What you should do: Across all the entries, how many lines hold "Tights"? Answer with that number and nothing else.

• • • • •

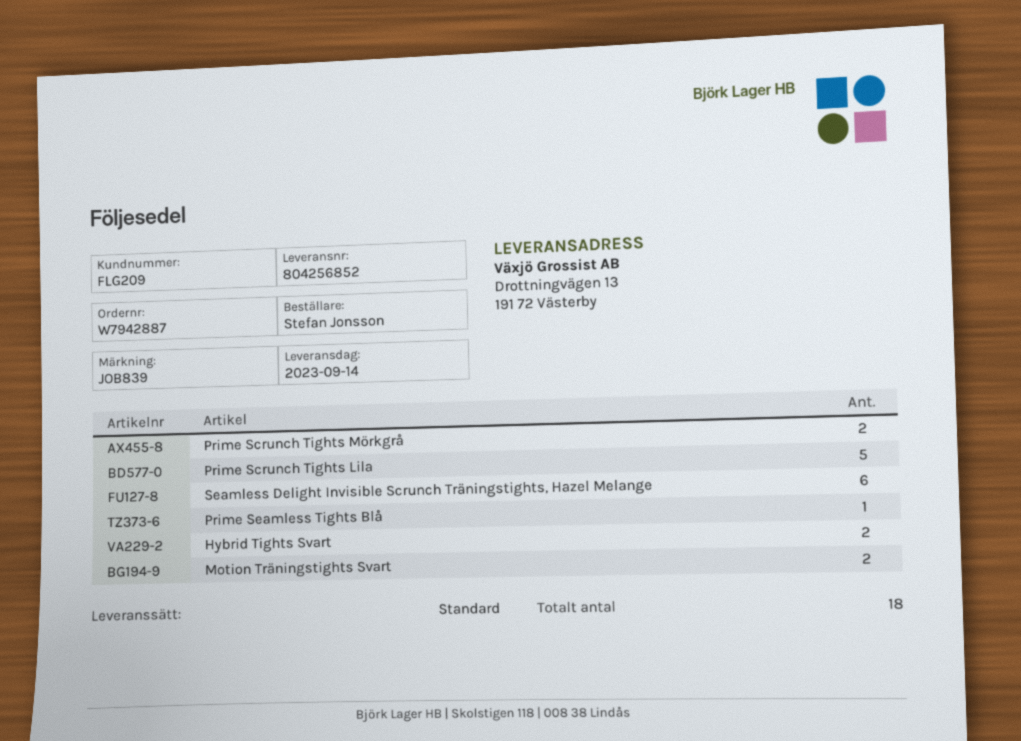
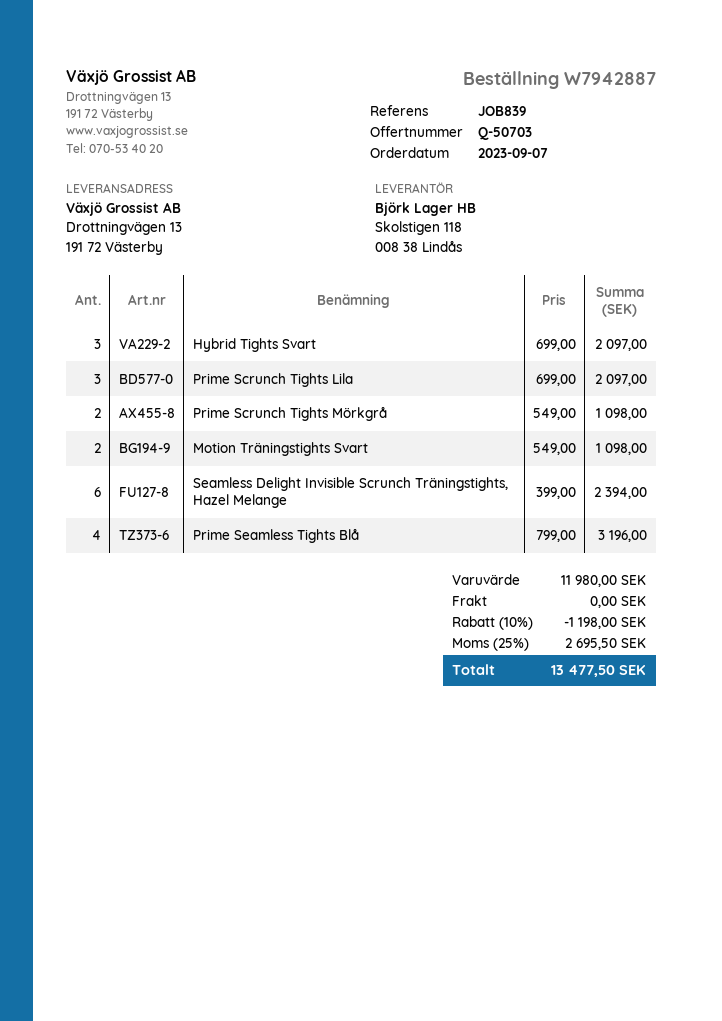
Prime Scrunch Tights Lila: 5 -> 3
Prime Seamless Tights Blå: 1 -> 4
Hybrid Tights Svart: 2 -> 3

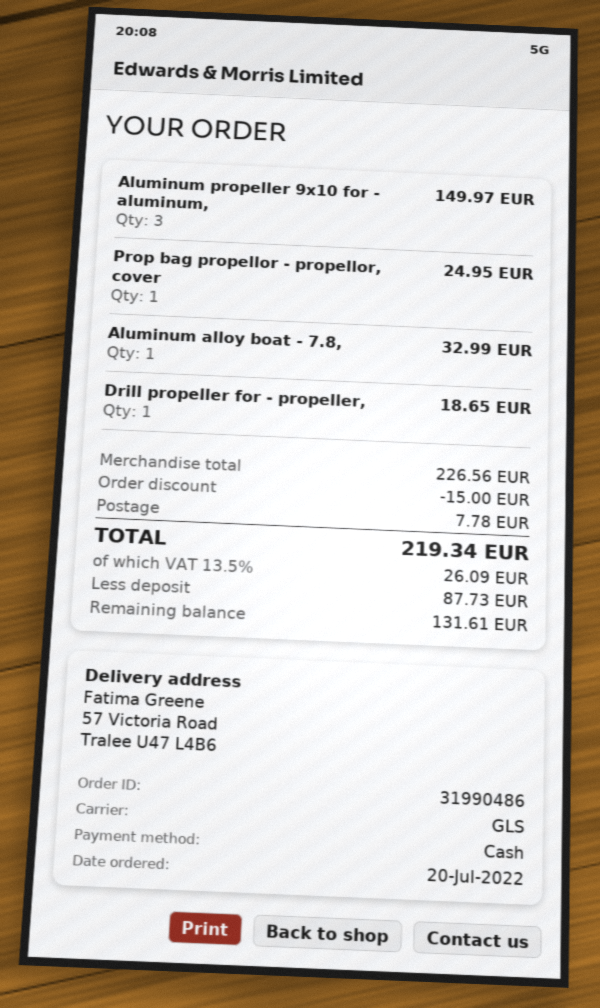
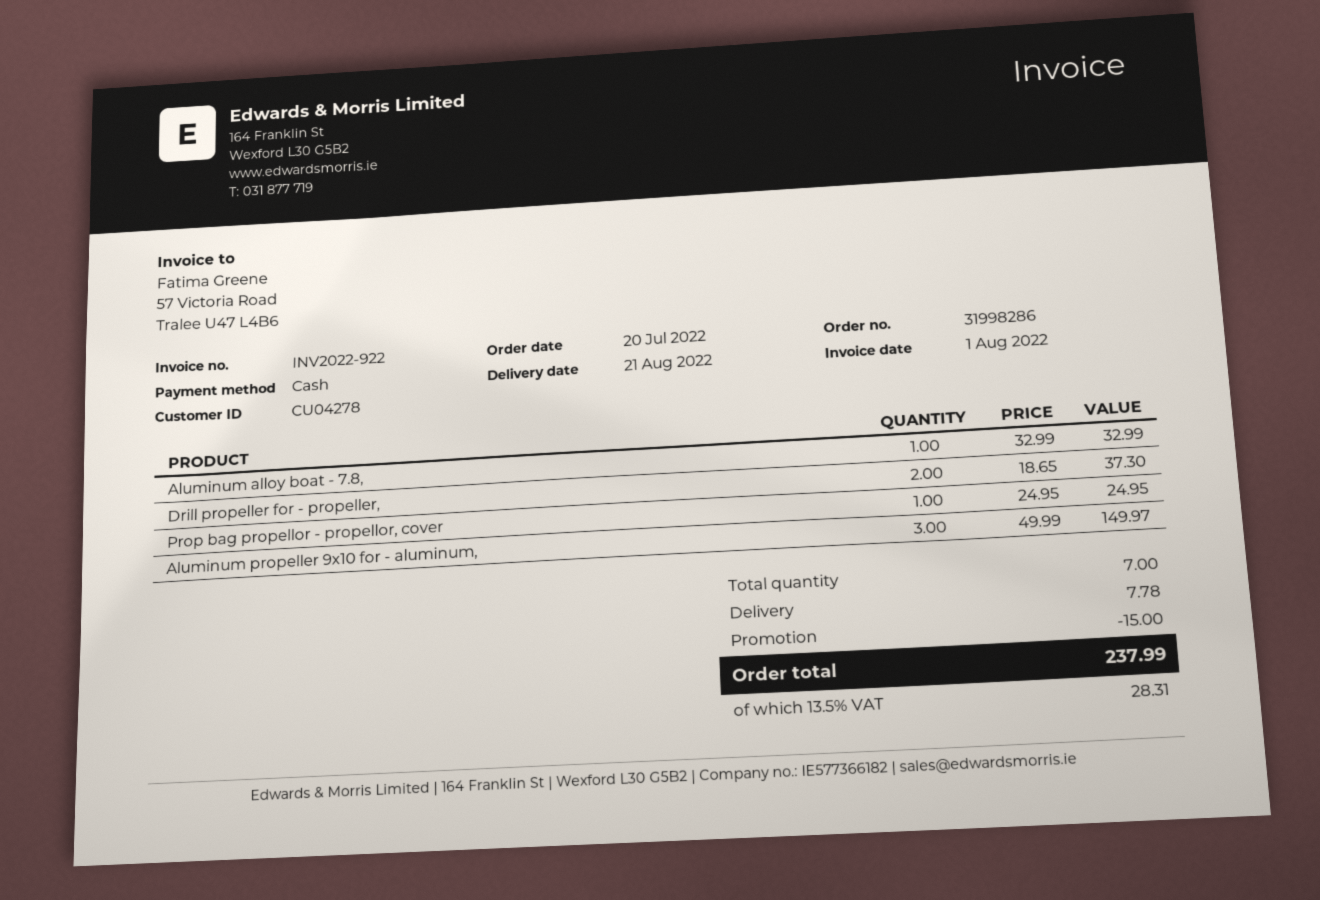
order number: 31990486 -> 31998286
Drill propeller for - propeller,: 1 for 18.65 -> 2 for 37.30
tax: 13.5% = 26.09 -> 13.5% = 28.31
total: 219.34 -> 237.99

• • • • •

Answer below: 3